[Web document revisions]
________

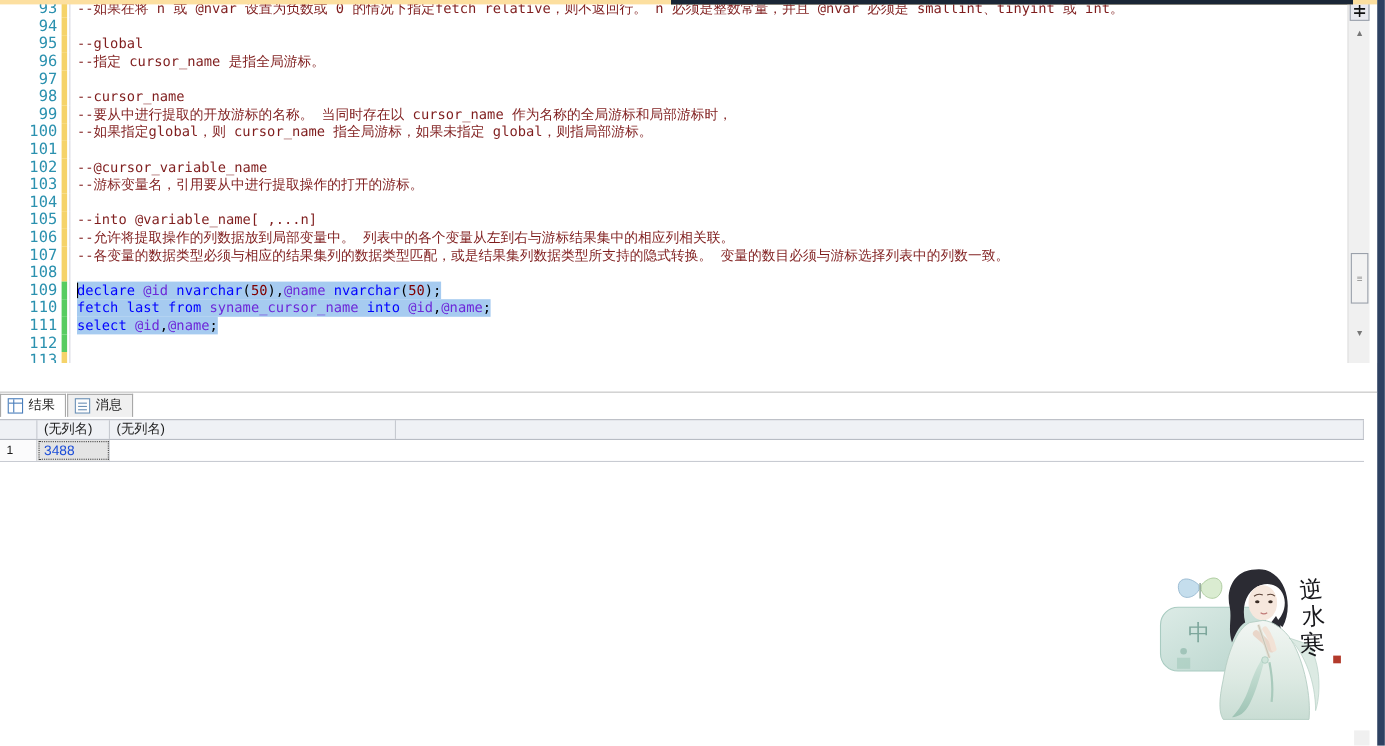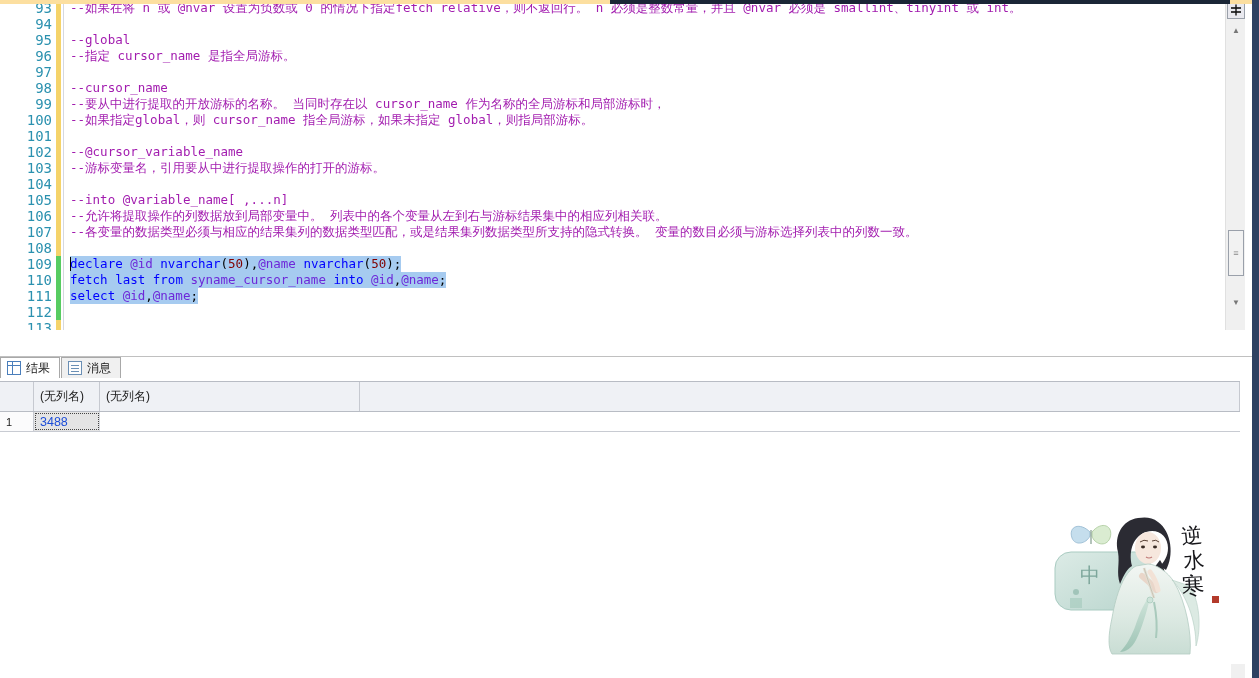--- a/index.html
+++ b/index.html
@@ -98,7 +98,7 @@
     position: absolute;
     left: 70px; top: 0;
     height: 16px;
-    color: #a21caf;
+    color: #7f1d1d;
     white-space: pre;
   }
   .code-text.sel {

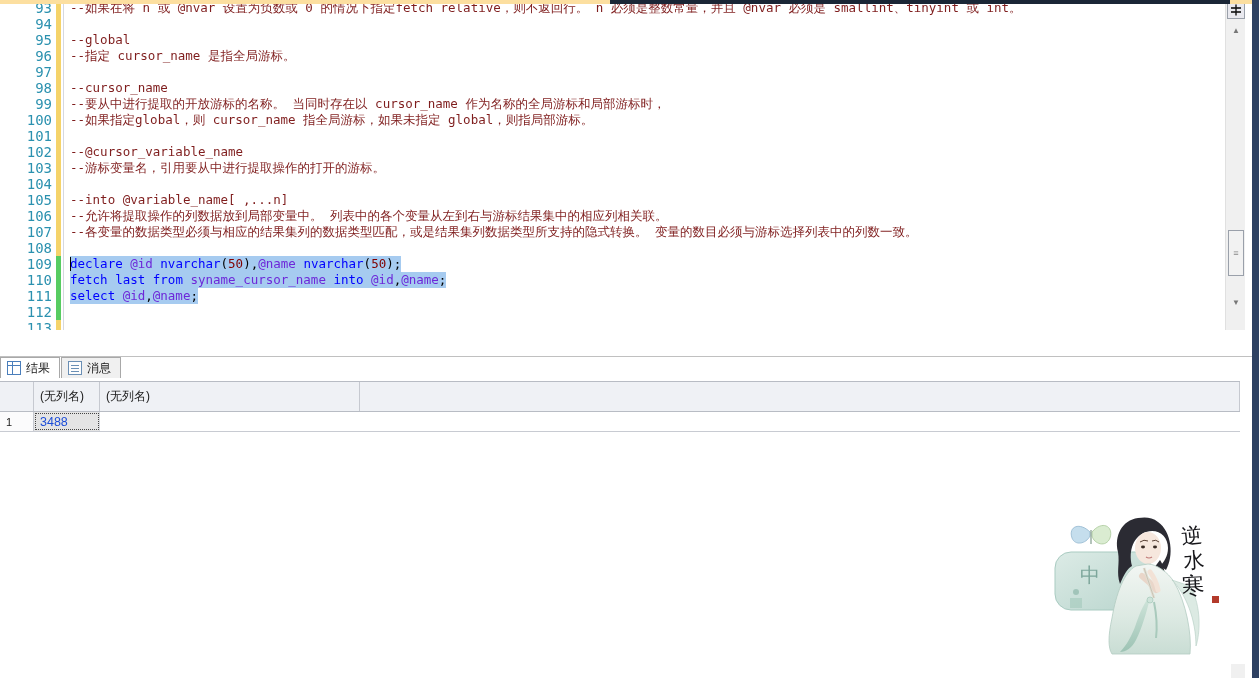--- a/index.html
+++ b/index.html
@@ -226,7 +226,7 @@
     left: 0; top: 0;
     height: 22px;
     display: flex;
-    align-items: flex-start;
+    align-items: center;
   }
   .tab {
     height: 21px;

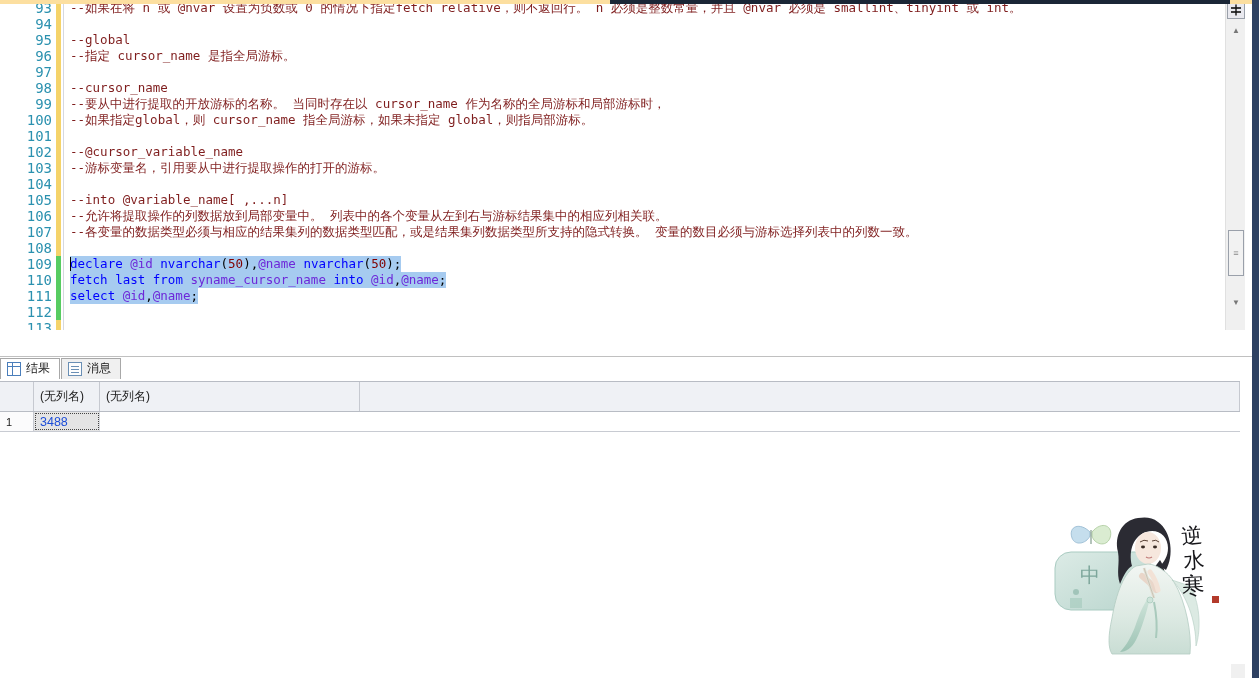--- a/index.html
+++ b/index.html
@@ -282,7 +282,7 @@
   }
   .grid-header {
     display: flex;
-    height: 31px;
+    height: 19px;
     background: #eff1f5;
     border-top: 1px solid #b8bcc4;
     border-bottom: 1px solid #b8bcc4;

________

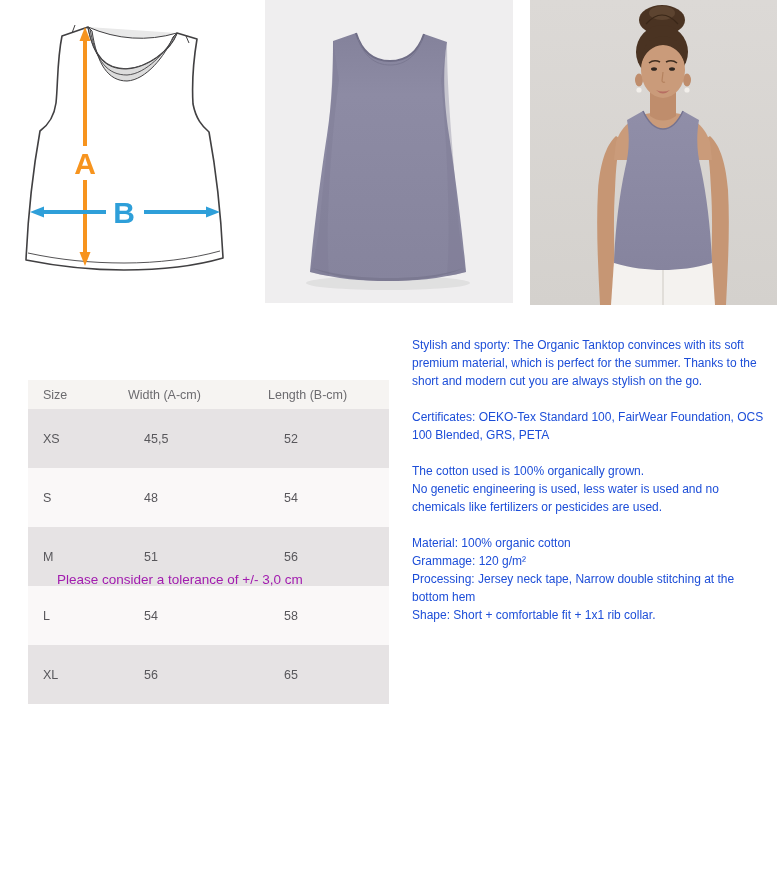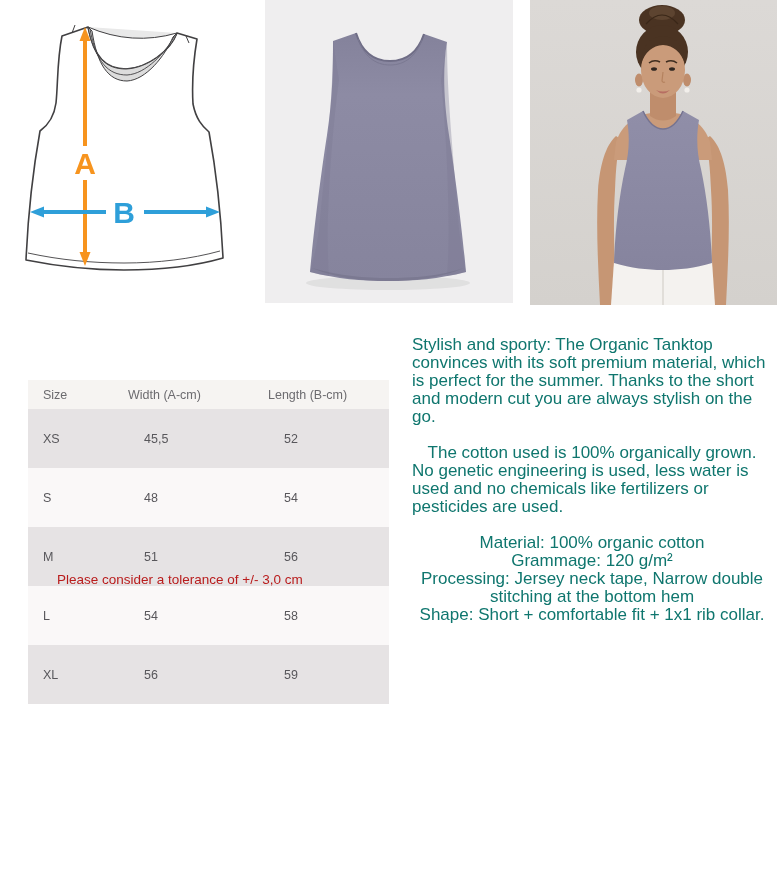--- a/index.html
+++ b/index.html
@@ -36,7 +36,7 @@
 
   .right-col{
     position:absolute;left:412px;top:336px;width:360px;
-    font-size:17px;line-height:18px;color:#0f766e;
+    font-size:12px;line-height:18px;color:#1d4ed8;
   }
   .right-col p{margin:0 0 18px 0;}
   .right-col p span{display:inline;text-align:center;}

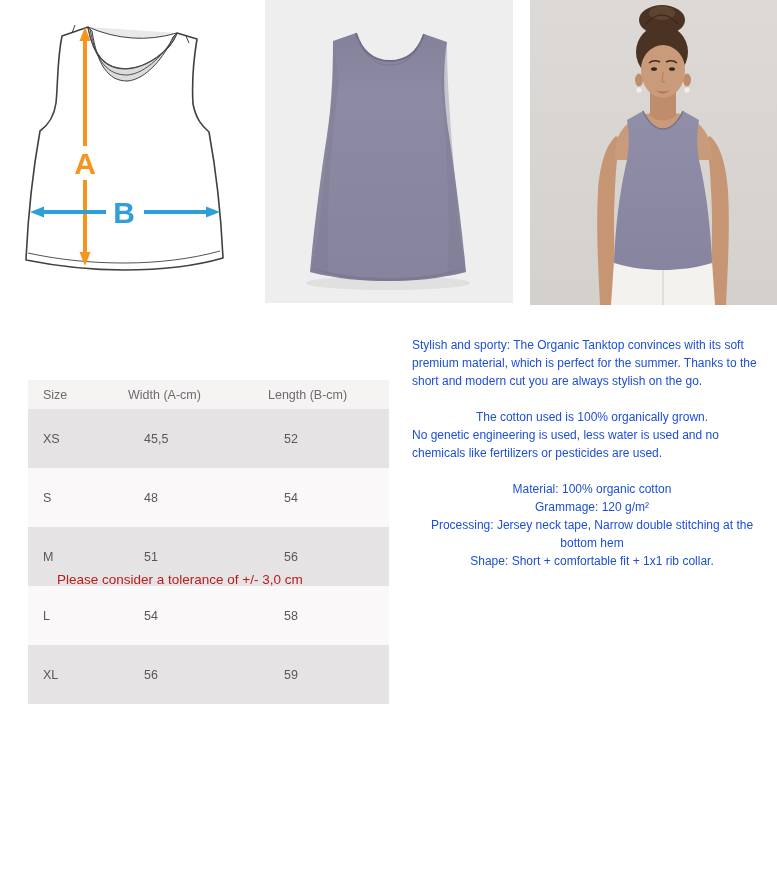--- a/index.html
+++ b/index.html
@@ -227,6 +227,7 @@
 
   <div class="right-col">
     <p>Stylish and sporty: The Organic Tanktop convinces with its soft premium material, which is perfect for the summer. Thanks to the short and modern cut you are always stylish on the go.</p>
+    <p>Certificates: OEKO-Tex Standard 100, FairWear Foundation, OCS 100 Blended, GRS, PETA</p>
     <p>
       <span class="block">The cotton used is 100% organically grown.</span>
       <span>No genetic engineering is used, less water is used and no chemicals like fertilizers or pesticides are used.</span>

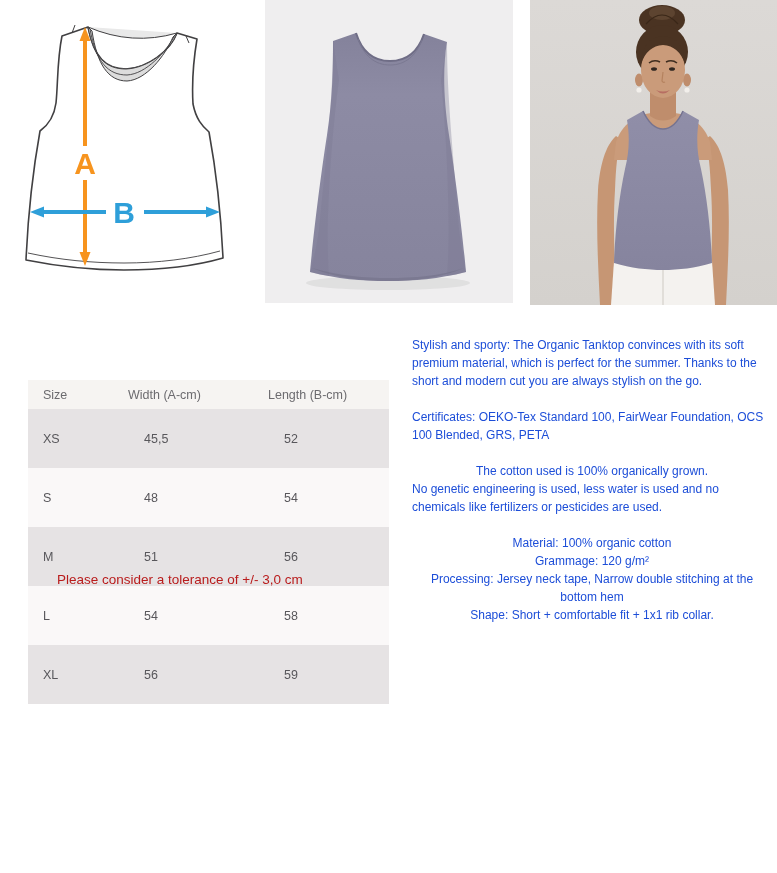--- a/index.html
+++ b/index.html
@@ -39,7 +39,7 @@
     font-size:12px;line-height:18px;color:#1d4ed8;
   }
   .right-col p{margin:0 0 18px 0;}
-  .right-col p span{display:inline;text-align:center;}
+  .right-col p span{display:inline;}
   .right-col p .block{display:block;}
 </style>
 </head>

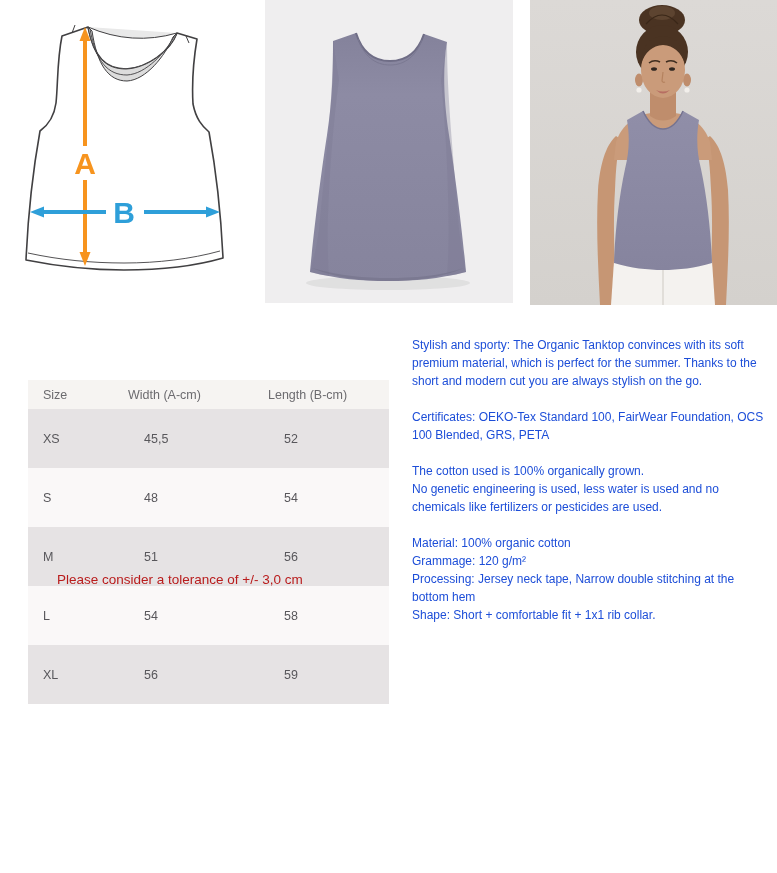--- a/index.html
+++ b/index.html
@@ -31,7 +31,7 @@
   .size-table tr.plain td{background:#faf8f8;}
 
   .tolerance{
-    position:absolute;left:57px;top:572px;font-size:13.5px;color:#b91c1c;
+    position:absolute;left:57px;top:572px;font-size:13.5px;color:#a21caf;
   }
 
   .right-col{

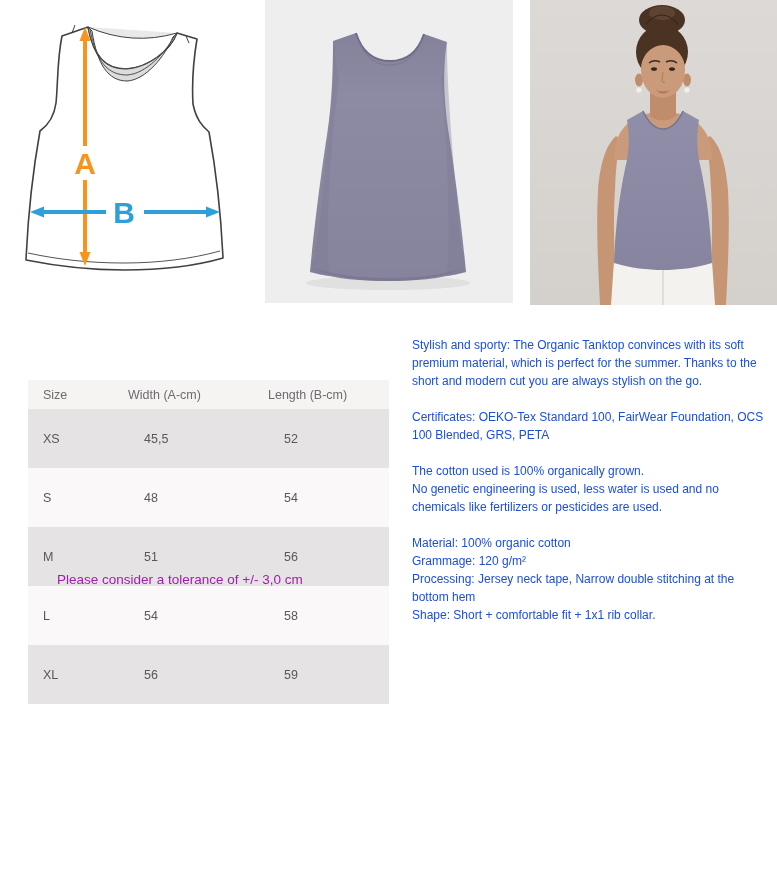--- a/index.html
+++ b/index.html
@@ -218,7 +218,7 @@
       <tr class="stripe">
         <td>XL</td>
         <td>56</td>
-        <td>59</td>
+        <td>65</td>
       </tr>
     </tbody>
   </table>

________

Copy all lines of the records in which the string "span" can be found.

(SOLUTION TO THE EXERCISE)
   .right-col p span{display:inline;text-align:center;}
       <span class="block">The cotton used is 100% organically grown.</span>
       <span>No genetic engineering is used, less water is used and no chemicals like fertilizers or pesticides are used.</span>
-  .right-col p span{display:inline;text-align:center;}
+  .right-col p span{display:inline;}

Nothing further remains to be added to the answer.